After counting the lines below that contain "Update", reply with that number alone.

--- INFORMATION GIVEN Enclosed Below ---

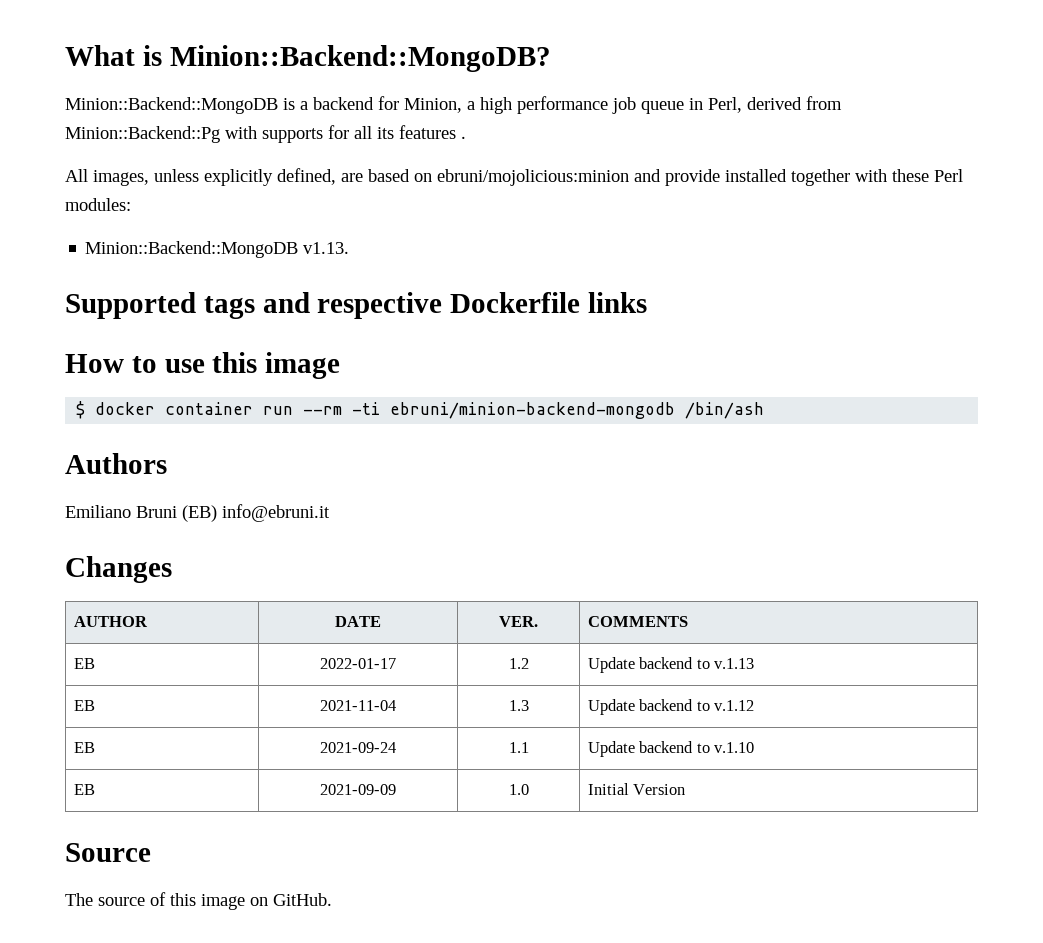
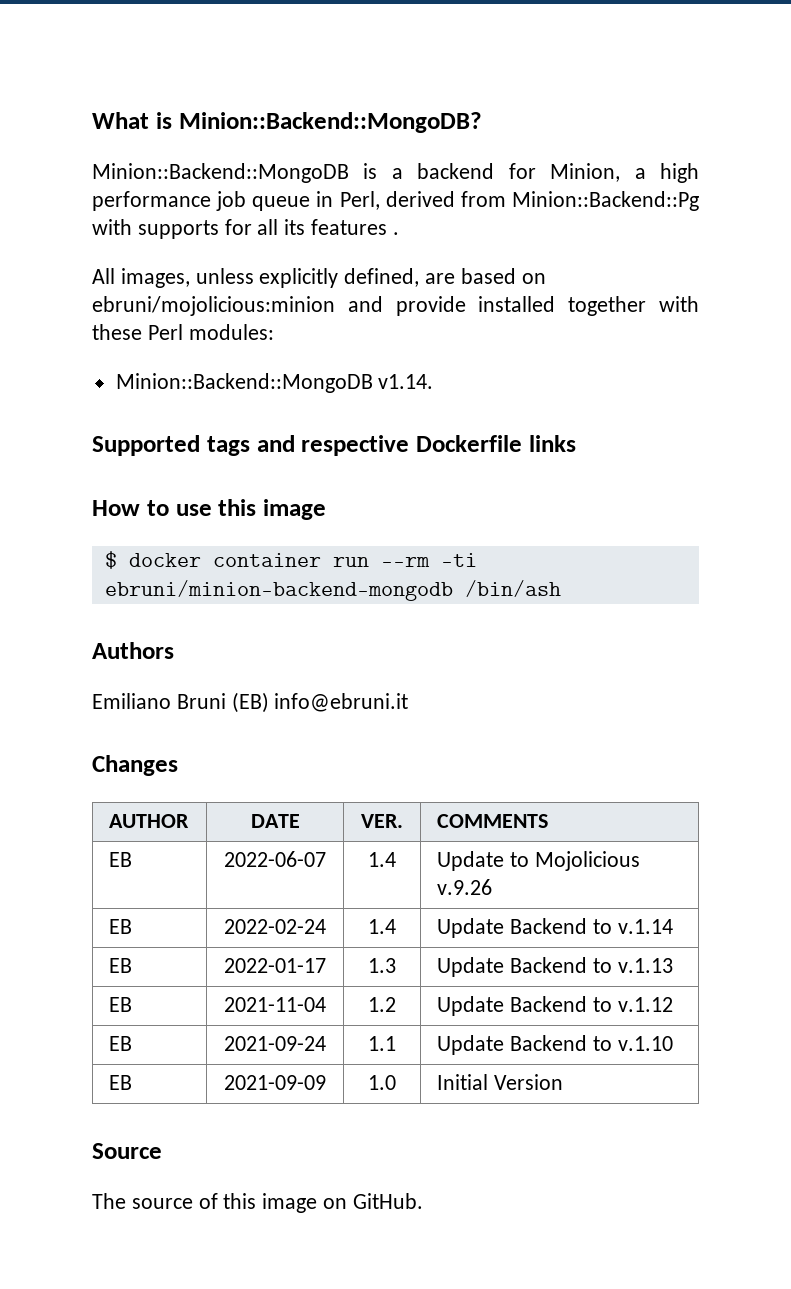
[303,242,350,254] v1.13. -> [378,374,434,389] v1.14.
(688, 621) none -> [109,852,133,867] [224,851,326,867] [368,852,396,867] [437,851,640,871] [437,879,493,895] [109,919,133,934] [224,919,326,934] [368,919,396,934] [437,918,673,938] // EB | 2022-06-07 | 1.4 | Update to Mojolicious v.9.26 // EB | 2022-02-24 | 1.4 | Update Backend to v.1.14
[508,658,529,669] [587,657,694,673] 1.2 | Update backend -> [368,958,396,973] [437,957,587,977] 1.3 | Update Backend
[508,700,529,711] [587,699,694,715] 1.3 | Update backend -> [368,997,396,1012] [437,996,587,1016] 1.2 | Update Backend
[639,741,694,753] backend -> [509,1035,587,1051] Backend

--- End of Enclosed INFORMATION GIVEN ---

■ TASK RESULT ■
3